Problem: Find the count of lines in the material below that include the word "weight". State nothing but that number.

Data under study:
=== Section Start ===
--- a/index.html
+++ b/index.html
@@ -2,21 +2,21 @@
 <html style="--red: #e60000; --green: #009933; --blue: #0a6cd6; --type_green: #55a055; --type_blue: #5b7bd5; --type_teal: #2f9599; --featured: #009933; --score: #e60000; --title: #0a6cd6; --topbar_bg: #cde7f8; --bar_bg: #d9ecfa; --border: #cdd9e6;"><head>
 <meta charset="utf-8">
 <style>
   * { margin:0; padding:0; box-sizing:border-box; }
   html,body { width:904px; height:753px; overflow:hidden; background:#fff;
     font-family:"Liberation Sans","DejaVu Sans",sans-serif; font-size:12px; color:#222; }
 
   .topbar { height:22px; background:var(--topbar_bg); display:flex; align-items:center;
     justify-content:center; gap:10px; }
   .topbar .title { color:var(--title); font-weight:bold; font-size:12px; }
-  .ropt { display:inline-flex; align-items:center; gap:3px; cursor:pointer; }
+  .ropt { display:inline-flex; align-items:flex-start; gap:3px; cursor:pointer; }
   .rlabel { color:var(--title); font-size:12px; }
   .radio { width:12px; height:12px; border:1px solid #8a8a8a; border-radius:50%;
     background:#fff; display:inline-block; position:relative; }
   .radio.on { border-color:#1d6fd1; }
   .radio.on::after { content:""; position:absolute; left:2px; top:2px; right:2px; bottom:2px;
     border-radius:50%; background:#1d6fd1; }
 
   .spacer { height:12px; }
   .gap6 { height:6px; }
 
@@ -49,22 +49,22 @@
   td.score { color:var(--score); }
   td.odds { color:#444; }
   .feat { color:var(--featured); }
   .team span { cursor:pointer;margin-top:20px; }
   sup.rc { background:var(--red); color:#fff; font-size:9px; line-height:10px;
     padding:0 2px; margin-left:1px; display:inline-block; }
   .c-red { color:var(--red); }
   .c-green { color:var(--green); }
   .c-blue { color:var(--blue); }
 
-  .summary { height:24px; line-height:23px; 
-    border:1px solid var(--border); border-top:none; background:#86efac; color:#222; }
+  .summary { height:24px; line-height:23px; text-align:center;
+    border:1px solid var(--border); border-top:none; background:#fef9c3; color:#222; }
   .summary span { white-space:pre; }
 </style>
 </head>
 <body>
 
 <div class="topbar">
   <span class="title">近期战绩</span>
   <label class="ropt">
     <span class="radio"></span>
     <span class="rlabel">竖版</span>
=== Section End ===
=== Section Start ===
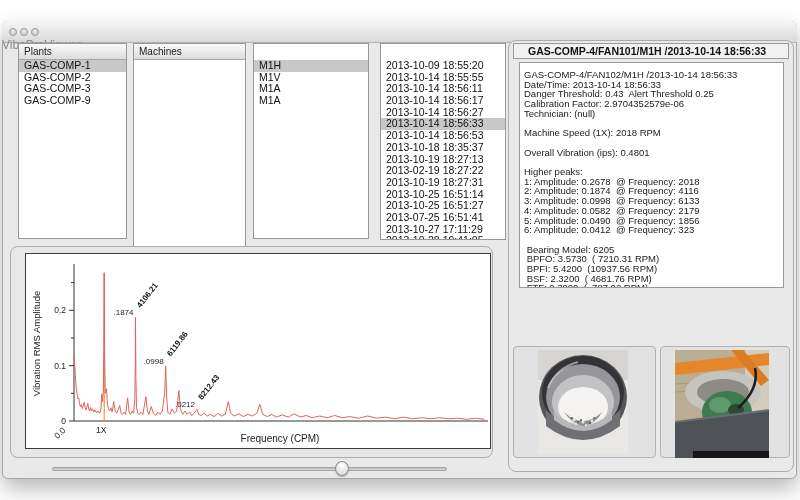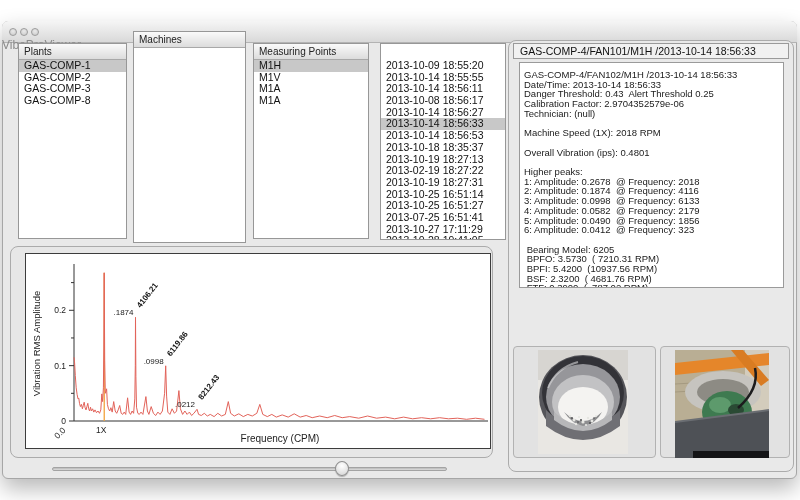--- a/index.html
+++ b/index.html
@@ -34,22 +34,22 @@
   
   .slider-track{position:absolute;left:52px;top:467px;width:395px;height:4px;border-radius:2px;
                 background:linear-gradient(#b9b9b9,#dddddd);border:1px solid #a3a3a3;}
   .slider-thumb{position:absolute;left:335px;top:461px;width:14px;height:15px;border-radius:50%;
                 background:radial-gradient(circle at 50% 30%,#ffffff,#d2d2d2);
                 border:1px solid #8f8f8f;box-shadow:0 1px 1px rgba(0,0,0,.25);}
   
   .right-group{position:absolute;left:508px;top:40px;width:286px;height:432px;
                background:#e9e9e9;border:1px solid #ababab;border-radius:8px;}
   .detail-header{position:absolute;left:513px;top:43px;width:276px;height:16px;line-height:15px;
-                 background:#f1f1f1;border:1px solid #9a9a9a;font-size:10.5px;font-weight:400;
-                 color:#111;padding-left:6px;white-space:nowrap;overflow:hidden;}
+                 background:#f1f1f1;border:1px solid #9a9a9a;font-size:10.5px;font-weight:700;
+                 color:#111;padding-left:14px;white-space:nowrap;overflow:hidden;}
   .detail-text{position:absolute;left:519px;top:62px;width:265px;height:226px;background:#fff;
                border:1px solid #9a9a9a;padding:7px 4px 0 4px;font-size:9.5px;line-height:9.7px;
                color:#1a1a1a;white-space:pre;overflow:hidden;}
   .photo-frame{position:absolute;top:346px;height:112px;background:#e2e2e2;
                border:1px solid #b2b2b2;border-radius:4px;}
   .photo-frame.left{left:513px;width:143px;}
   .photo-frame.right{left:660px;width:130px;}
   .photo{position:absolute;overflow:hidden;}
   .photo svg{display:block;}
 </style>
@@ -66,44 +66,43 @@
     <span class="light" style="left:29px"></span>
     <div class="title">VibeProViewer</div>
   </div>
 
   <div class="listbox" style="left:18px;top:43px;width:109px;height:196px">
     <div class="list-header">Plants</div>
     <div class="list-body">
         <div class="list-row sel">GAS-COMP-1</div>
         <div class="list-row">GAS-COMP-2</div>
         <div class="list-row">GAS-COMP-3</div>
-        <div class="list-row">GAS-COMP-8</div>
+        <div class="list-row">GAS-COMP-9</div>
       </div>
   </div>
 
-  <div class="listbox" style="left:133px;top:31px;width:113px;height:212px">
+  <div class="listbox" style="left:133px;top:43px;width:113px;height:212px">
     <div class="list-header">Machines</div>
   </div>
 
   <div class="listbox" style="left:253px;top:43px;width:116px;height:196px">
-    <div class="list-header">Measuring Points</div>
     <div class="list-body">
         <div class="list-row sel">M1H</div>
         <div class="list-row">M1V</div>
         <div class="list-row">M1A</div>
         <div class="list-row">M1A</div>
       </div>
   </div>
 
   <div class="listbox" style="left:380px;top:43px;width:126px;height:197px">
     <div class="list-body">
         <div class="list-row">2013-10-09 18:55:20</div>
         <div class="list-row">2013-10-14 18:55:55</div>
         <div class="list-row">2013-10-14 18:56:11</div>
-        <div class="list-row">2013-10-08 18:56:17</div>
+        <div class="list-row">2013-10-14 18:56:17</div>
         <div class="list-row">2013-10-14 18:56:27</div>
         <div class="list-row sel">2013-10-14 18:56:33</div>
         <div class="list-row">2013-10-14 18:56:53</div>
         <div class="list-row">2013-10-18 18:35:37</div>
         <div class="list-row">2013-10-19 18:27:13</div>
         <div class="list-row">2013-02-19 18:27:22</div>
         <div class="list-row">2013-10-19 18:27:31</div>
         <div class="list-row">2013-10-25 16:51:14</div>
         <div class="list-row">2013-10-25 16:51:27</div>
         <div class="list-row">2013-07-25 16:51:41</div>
=== Section End ===
Written answer: 3